Full disclosure: I don’t know Bassi-Kellett particularly well — we briefly lived on the same street and are well acquainted enough to exchange friendly chat in the grocery check-out line.

Like many Yellowknifers, I learned more about Bassi-Kellett in the summer of 2014, when she was mysteriously, summarily dismissed from her position as deputy minister of Human Resources for the GNWT. The public backlash around the incident — as EDGE reported at the time, Bassi-Kellett was dismissed because she refused to bow to political pressure from a minister to hire his preferred candidate — made a couple of things clear: Bassi-Kellett was well-respected (the premier had issued a glowing performance review a few weeks before her dismissal), and she had backbone.

This January, I met with the former bureaucrat-turned-consultant in a downtown cafe for a chat about her upcoming position. Informed in part by that conversation, and by other conversations with people who know her and have worked with her, here are a few reasons Bassi-Kellett’s appointment as SAO is a sign of hope:

1) She’s a longtime resident and volunteer (festivals, pet therapy for seniors, advocate for the homeless), who knows the place from top to bottom, at its worst and its best. Her first job here, after she arrived from Ontario in the mid-’80s, was waitressing at the Gold Range.

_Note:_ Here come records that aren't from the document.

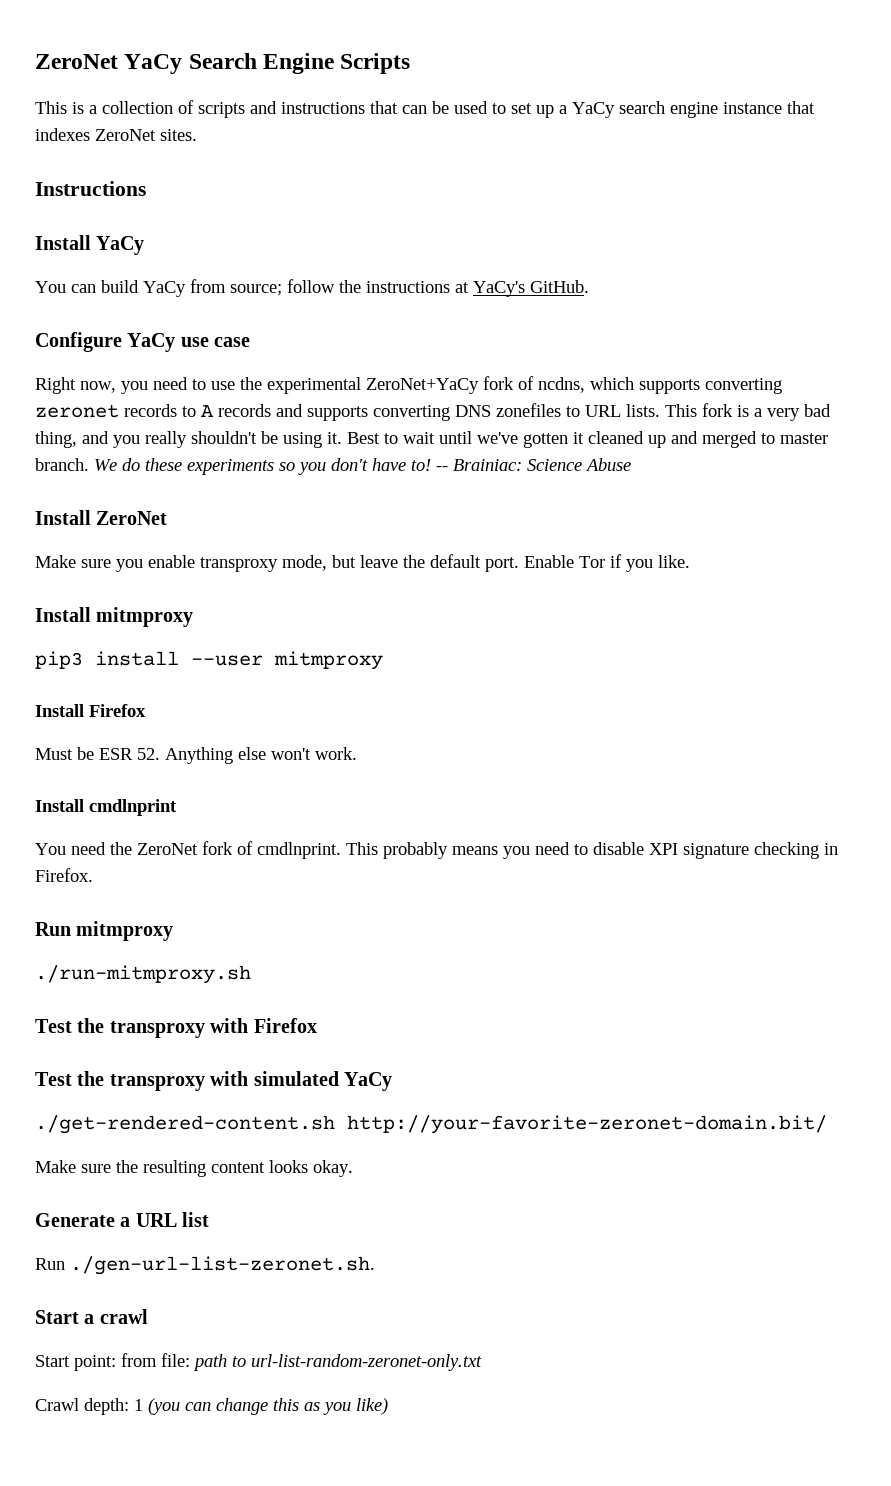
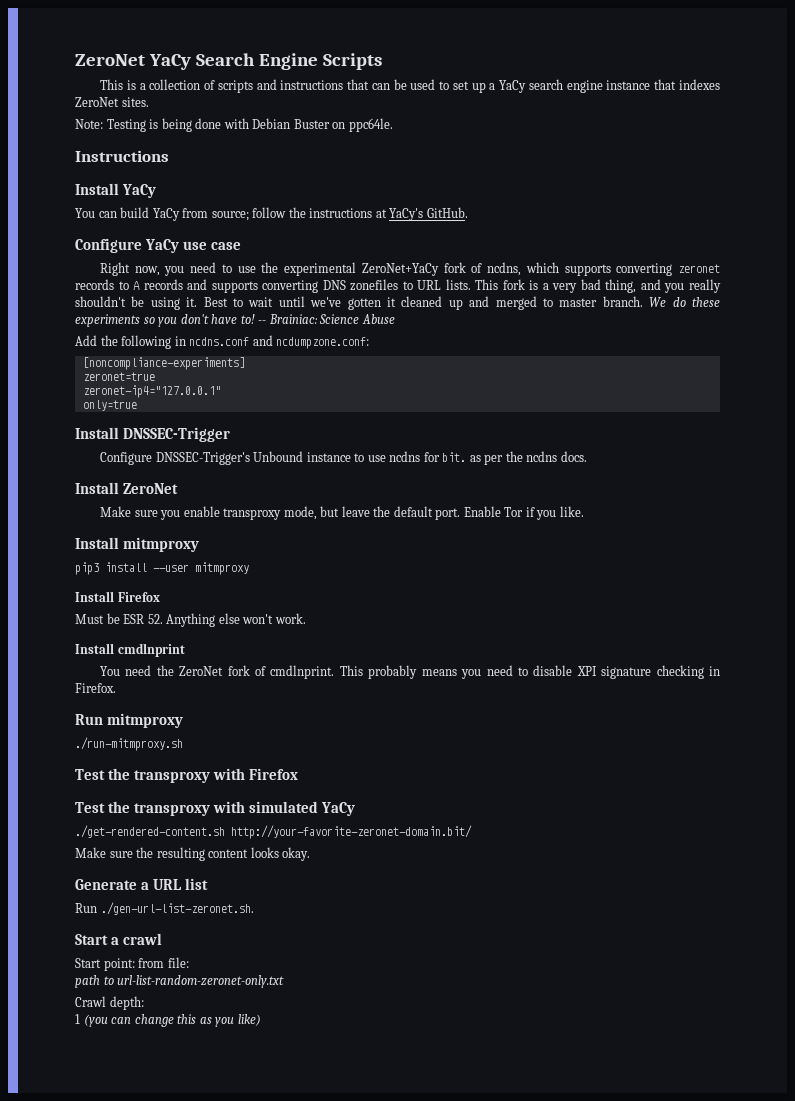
+ Note: Testing is being done with Debian Buster on ppc64le.
+ Add the following in ncdns.conf and ncdumpzone.conf:
+ [noncompliance-experiments]
+ zeronet=true
+ zeronet-ip4="127.0.0.1"
+ only=true
+ Install DNSSEC-Trigger
+ Configure DNSSEC-Trigger's Unbound instance to use ncdns for bit. as per the ncdns docs.
- Start point: from file: path to url-list-random-zeronet-only.txt
+ Start point: from file:
+ path to url-list-random-zeronet-only.txt
- Crawl depth: 1 (you can change this as you like)
+ Crawl depth:
+ 1 (you can change this as you like)

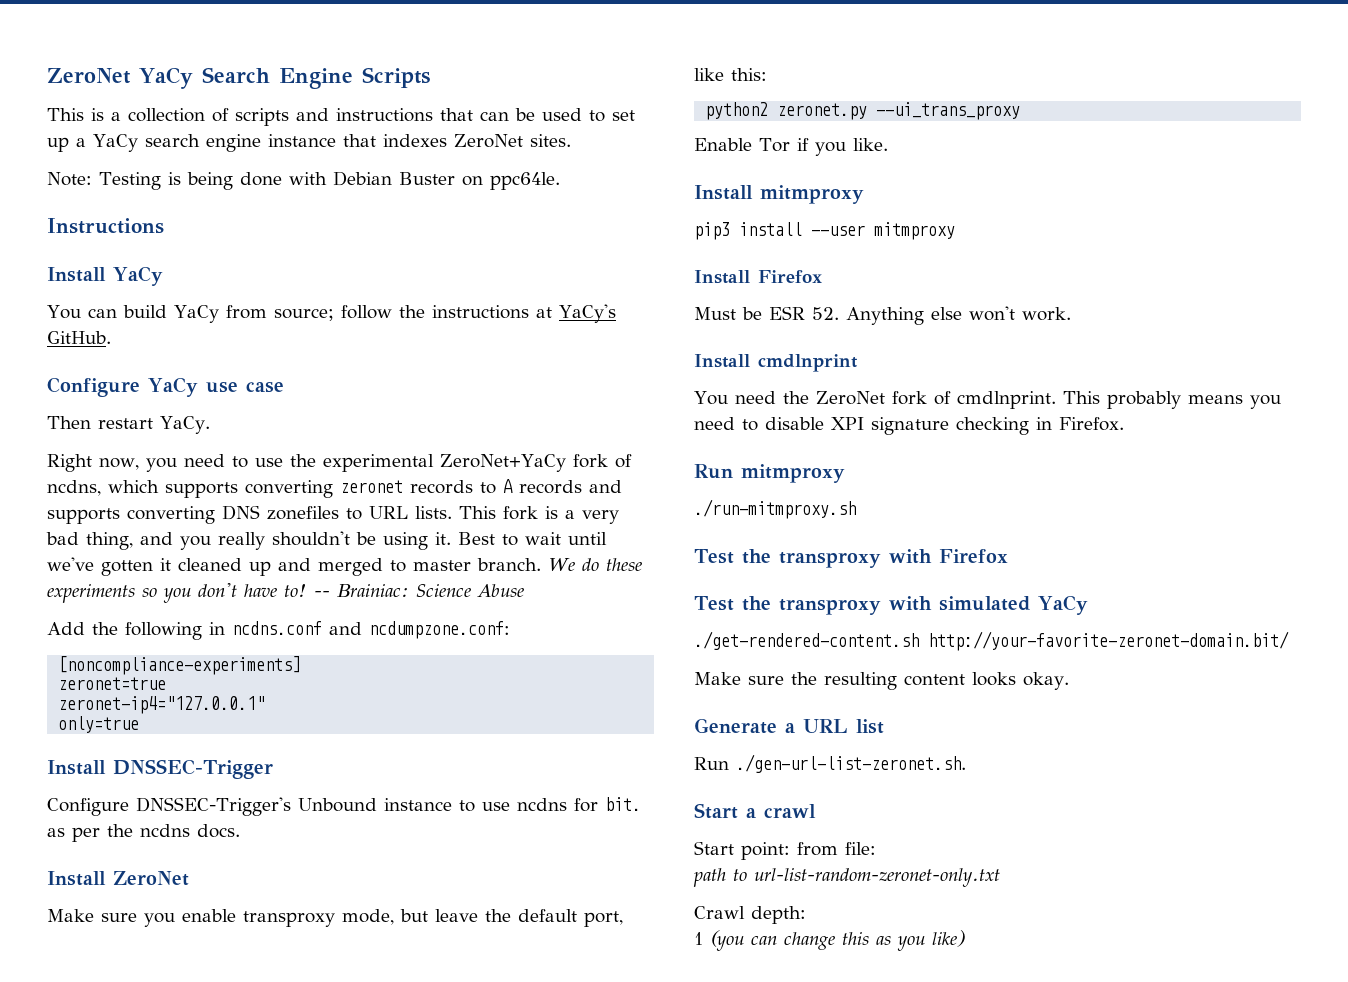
+ Then restart YaCy.
- Make sure you enable transproxy mode, but leave the default port. Enable Tor if you like.
+ Make sure you enable transproxy mode, but leave the default port, like this:
+ python2 zeronet.py --ui_trans_proxy
+ Enable Tor if you like.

As a result of her years here, she tells me: “I love this city. I’ve raised a family here. I’ve gone through a very public shaming when I was fired from the government. But a lot of people stood up for me. I’ve gone through an incredible loss of having a child that my husband and I raised who died recently. That was really traumatic, and the support from this city has been amazing… So I love this city. This is more than a job for me.”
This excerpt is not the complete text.